De hecho el crecimiento y evolución de Compromís ha llevado a que la coalición evolucionase desde un inicio en que era “BLOC + asociados”, hasta una coalición donde los “radicales urbanos” han acabado dominando la coalición y han relegado a segundo plano al sector más nacionalista del Bloc. De hecho el resultado de las primarias, con Oltra de cabeza de lista y con representación similar de los cuatro sectores (los tres partidos y los independientes), y con el sector renovador del Bloc con mejores puestos que la vieja guardia, se ha interpretado en muchos sitios como que Oltra ha acabado dominando la coalición y “domesticado” al Bloc.
Seamos realistas ¿qué porcentaje del 19% cosechado en las autonómicas es nacionalista? ¿El 5, el 6% como mucho? La mayoría del votante de Compromís no es nacionalista, ¿Y del 23,5% de votantes que han hecho a Ribó alcalde? Os puedo garantizar que más del 90% no serán nacionalistas. Yo soy de valencia capital y os puedo decir que todos los votantes de Compromís de la capital que conozco (y conozco muchos) no son nacionalistas. De hecho la base social de Compromís es, en su mayoría, la misma base social que tiene Podemos e Izquierda Unida en otras latitudes.

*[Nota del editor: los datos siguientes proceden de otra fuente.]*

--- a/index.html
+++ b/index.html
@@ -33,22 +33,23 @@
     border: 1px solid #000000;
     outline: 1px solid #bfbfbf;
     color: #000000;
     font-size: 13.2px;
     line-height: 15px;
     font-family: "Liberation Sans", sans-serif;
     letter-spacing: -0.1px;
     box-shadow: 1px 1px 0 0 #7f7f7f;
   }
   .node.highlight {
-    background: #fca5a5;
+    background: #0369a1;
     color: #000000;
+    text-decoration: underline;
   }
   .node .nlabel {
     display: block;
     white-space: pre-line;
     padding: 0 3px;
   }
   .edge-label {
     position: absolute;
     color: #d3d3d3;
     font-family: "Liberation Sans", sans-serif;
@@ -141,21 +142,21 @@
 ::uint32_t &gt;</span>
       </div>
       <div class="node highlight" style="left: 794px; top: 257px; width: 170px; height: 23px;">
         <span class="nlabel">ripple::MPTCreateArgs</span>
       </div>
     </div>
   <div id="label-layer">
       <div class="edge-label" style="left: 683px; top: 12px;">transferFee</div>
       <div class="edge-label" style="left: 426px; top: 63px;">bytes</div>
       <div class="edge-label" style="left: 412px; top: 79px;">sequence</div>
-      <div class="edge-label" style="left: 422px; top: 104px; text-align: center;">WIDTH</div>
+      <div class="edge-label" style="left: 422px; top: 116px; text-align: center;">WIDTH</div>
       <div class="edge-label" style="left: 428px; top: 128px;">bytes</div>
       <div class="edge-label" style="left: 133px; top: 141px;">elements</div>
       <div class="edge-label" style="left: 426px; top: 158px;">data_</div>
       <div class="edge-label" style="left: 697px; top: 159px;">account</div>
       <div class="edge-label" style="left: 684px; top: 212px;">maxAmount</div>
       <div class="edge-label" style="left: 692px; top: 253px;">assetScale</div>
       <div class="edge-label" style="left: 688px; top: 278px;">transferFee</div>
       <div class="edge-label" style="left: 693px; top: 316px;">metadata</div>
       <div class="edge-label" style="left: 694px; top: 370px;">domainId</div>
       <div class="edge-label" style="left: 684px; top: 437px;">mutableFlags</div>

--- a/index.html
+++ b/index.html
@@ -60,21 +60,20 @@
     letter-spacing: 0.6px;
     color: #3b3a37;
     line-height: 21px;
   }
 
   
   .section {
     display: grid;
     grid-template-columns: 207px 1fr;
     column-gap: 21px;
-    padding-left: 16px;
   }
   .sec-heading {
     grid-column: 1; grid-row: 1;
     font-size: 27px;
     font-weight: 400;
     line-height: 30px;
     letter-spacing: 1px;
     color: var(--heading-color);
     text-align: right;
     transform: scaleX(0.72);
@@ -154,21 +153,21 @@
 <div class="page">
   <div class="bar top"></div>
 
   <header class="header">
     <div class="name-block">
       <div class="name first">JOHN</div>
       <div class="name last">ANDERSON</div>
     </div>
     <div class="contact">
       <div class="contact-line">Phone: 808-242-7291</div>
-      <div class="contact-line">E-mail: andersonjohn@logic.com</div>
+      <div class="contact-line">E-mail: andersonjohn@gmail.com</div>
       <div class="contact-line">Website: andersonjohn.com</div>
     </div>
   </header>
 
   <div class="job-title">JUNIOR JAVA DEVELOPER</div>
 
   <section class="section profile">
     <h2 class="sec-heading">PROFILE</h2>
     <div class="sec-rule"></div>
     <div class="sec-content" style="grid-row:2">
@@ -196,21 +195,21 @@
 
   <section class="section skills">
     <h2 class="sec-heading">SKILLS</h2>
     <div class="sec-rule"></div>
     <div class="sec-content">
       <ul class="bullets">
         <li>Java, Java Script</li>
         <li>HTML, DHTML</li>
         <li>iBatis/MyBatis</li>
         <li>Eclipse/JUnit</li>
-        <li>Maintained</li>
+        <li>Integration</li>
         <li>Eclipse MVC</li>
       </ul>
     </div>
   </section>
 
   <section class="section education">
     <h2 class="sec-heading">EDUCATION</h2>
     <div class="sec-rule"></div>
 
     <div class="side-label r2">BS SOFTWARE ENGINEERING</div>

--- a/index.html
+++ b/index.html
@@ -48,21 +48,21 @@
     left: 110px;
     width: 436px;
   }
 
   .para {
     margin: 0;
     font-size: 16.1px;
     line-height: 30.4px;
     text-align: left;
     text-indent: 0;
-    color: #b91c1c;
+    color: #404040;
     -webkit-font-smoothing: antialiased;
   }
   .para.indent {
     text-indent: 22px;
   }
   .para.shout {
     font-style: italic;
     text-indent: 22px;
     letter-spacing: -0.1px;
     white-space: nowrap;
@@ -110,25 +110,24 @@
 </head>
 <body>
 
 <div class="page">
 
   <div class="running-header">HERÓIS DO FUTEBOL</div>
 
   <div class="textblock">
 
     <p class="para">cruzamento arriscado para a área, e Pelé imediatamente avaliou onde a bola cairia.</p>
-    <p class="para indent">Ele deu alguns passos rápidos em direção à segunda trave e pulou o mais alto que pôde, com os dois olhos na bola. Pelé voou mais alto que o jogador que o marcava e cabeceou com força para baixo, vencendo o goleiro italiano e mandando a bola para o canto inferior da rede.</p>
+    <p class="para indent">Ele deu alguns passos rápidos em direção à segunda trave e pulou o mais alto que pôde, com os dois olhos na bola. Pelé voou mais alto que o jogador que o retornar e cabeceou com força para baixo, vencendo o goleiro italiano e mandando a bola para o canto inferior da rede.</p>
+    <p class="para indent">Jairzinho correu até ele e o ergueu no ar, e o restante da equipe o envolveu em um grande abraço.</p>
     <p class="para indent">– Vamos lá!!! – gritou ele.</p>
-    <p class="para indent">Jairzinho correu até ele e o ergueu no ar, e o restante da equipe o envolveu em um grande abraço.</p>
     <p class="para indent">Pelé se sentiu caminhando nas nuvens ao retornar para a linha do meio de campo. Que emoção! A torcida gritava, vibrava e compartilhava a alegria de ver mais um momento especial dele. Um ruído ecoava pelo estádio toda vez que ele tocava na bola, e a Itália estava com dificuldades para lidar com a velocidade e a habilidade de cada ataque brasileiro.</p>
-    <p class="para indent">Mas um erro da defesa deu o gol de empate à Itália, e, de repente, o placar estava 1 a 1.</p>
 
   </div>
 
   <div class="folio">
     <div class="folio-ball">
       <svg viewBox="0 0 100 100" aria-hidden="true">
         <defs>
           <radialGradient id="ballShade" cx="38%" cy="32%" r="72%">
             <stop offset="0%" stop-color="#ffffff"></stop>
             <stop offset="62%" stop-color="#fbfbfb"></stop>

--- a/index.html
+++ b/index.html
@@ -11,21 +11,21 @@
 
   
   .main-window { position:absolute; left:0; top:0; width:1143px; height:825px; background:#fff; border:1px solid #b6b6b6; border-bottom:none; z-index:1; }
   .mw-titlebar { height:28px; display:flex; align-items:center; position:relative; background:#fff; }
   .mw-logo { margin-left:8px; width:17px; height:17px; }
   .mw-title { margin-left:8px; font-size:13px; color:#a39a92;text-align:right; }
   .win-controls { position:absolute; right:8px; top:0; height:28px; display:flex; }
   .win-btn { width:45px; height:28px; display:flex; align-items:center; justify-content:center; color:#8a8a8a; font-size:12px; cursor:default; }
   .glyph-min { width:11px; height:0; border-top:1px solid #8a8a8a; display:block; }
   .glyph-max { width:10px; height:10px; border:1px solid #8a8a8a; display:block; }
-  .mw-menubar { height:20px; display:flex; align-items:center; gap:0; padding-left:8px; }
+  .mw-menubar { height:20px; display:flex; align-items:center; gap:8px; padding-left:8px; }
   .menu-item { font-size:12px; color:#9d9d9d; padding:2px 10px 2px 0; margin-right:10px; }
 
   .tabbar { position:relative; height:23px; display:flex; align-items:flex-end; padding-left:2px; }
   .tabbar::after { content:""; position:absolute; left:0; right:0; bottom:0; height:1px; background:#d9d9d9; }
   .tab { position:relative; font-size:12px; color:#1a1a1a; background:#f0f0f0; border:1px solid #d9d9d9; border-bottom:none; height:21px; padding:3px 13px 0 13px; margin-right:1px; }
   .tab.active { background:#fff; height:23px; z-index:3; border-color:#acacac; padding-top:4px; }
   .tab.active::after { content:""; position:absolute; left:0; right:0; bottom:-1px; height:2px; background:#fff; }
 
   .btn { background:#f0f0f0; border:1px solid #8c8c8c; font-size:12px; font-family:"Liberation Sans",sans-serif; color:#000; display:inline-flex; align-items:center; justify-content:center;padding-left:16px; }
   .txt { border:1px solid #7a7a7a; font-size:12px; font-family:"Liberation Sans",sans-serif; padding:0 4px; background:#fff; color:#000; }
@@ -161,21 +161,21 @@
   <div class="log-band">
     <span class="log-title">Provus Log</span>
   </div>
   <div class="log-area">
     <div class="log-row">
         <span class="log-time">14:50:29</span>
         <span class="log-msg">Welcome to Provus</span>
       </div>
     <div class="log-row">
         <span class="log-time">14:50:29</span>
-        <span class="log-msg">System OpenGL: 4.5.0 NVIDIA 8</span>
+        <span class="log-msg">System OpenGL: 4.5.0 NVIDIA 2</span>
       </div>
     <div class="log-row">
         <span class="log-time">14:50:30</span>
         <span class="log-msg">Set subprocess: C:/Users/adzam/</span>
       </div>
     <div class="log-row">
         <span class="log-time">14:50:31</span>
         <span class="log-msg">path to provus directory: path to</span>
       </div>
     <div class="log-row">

¿Pero los dirigentes son nacionalistas?” se preguntará aún la gente, una vez creo que ya está claro que sus votantes no lo son. Pues unos sí y otros no. Los dos principales dirigentes, Mónica Oltra y Joan Ribó, no son nacionalistas ni son de partidos nacionalistas, de hecho Oltra ha reconocido no ser nacionalista en público. Los dirigentes del Bloc sí lo son, pero aun así no estamos hablando de una “intensidad” de nacionalismo como CiU o el PNV, hablamos de algo más moderado, en parte porque son absolutamente conscientes que no tienen ascendente sobre la población. No sabría compararos el “grado de nacionalismo” de Compromís con otras latitudes, por comparar diría que Compromís es menos nacionalista que Iniciativa per Catalunya y que sería algo así como el PSC (las comparaciones son odiosas en cualquier caso y la situación muy distinta).
De hecho hay una cosa curiosa. El PPCV se ha dedicado toda la legislatura a intentar presentar a Compromís como “catalanista”, agitando los fantasmas del pasado. La cuestión es que en Compromís tienen este asunto bastante superado, no hacen referencia jamás a los conflictos identitarios del pasado y no entran al trapo con estas cosas. Y mientras Compromís no entra en estas cosas quien sí ha entrado de forma reiterada ha sido Esquerra Unida, que ha seguido defendiendo los símbolos del nou valencianisme e incluso llamando “botiflers” a los del PP más de una vez.

Espero que el escrito os haya valido para entender qué es Compromís y que no caigáis en todo eso de que son independentistas y demás tonterías que se escuchan por ahí. Compromís es una coalición muy amplia y heterogénea, unida por los buenos resultados pero con bastantes discrepancias internas producto de su pluralidad de puntos de vista. En los pueblos es posible que su base social sí sea relativamente nacionalista pero en las zonas urbanas ésta es mixta, absolutamente plural y generalmente no nacionalista.
Su política estará preferentemente orientada a acabar con la corrupción y a hacer una potente política social. Posiblemente veamos intención de aumentar la presencia del valenciano en la enseñanza pero no se intentará un sistema de inmersión como el catalán (además sería imposible por la realidad valenciana) y también una defensa feroz de una mejor financiación. Pero Compromís es, ante todo, una coalición de izquierdas, y esa será la política que intentará hacer.